Given records:
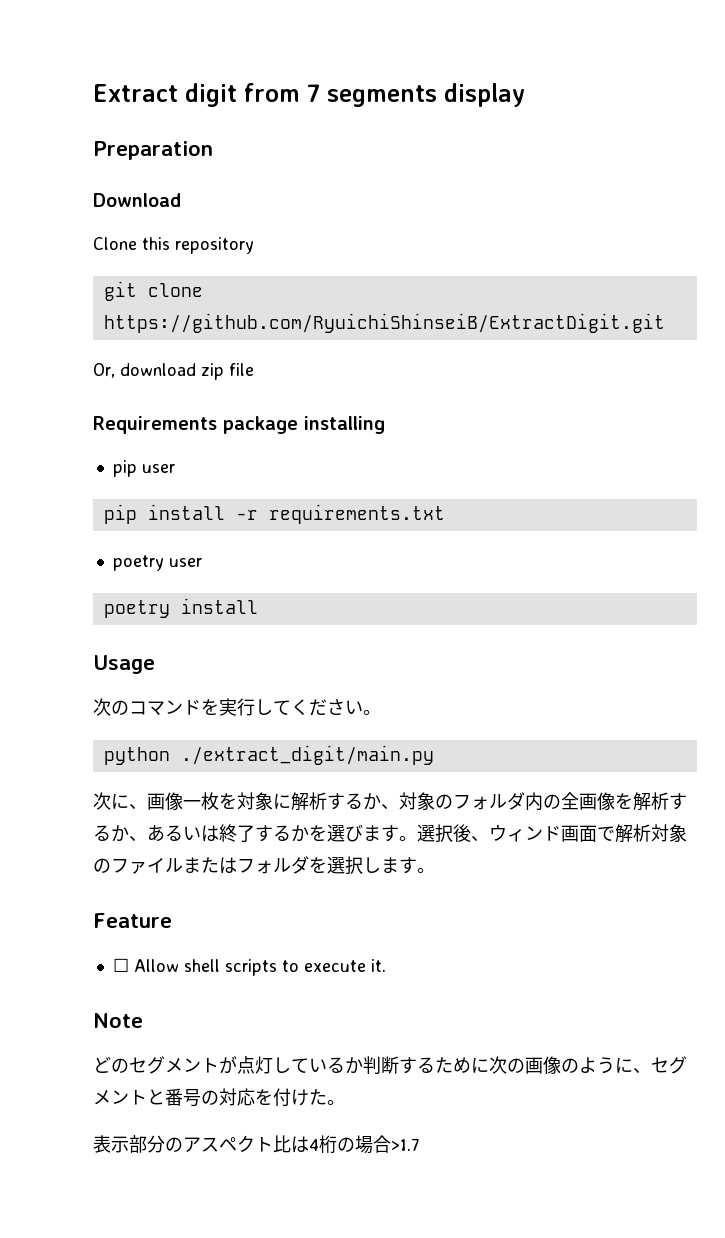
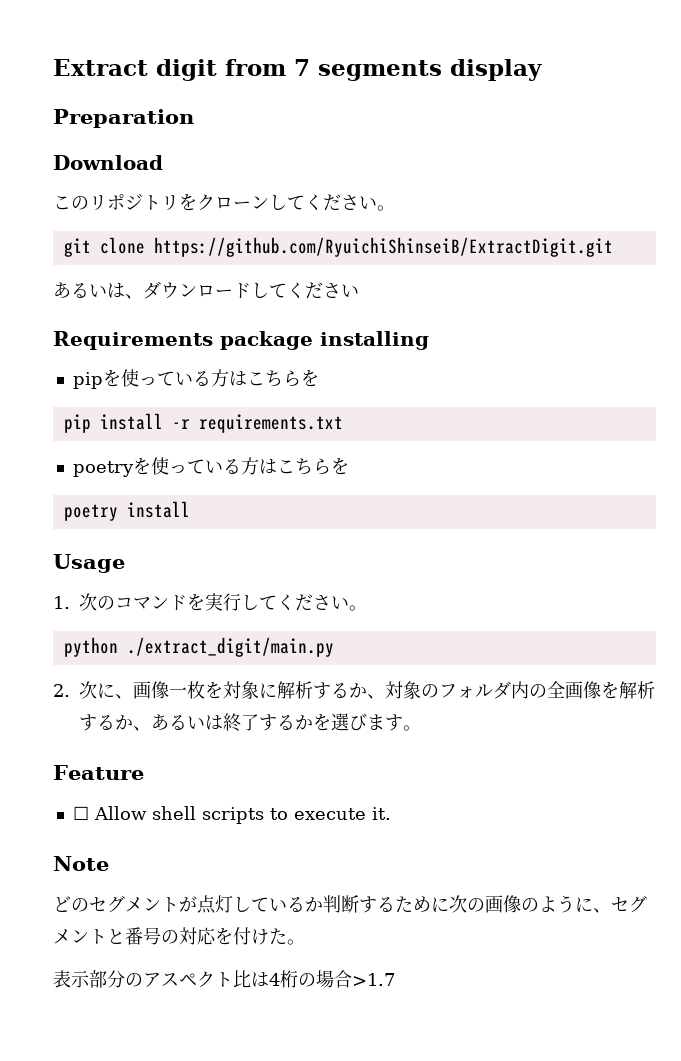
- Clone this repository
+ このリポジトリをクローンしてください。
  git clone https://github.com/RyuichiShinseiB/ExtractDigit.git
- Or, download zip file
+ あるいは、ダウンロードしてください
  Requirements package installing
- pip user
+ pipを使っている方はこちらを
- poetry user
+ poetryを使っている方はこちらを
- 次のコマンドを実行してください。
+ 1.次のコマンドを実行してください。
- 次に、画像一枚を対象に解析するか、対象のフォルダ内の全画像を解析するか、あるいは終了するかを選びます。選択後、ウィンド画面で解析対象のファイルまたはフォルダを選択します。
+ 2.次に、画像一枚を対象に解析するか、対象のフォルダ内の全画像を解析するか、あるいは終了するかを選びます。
--
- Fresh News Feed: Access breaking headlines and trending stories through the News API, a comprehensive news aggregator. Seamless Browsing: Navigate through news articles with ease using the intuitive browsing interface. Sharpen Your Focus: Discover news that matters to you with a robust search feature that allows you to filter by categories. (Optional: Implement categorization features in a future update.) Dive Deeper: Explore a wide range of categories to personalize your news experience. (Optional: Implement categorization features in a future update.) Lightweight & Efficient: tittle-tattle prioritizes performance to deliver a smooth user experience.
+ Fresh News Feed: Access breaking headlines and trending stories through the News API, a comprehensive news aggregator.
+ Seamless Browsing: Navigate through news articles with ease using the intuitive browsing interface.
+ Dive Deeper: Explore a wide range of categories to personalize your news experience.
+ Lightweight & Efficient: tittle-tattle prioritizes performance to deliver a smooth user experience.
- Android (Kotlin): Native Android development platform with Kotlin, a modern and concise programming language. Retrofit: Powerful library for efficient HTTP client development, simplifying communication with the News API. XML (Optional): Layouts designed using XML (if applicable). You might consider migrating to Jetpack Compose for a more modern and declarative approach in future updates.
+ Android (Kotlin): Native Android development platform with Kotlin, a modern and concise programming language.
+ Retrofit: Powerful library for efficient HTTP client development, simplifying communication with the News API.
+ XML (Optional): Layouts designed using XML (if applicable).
* * *
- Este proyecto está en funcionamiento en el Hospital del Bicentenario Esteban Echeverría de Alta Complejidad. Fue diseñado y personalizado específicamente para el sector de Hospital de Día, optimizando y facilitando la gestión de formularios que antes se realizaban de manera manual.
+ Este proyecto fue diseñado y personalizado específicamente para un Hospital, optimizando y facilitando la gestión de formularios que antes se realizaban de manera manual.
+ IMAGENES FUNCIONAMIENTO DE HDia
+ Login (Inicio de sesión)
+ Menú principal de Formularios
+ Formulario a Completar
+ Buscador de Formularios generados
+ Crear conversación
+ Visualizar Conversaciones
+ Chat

Your assignment:
Each line above where the word "proyecto" occurs should be copied out.

Exercise response:
- Este proyecto está en funcionamiento en el Hospital del Bicentenario Esteban Echeverría de Alta Complejidad. Fue diseñado y personalizado específicamente para el sector de Hospital de Día, optimizando y facilitando la gestión de formularios que antes se realizaban de manera manual.
+ Este proyecto fue diseñado y personalizado específicamente para un Hospital, optimizando y facilitando la gestión de formularios que antes se realizaban de manera manual.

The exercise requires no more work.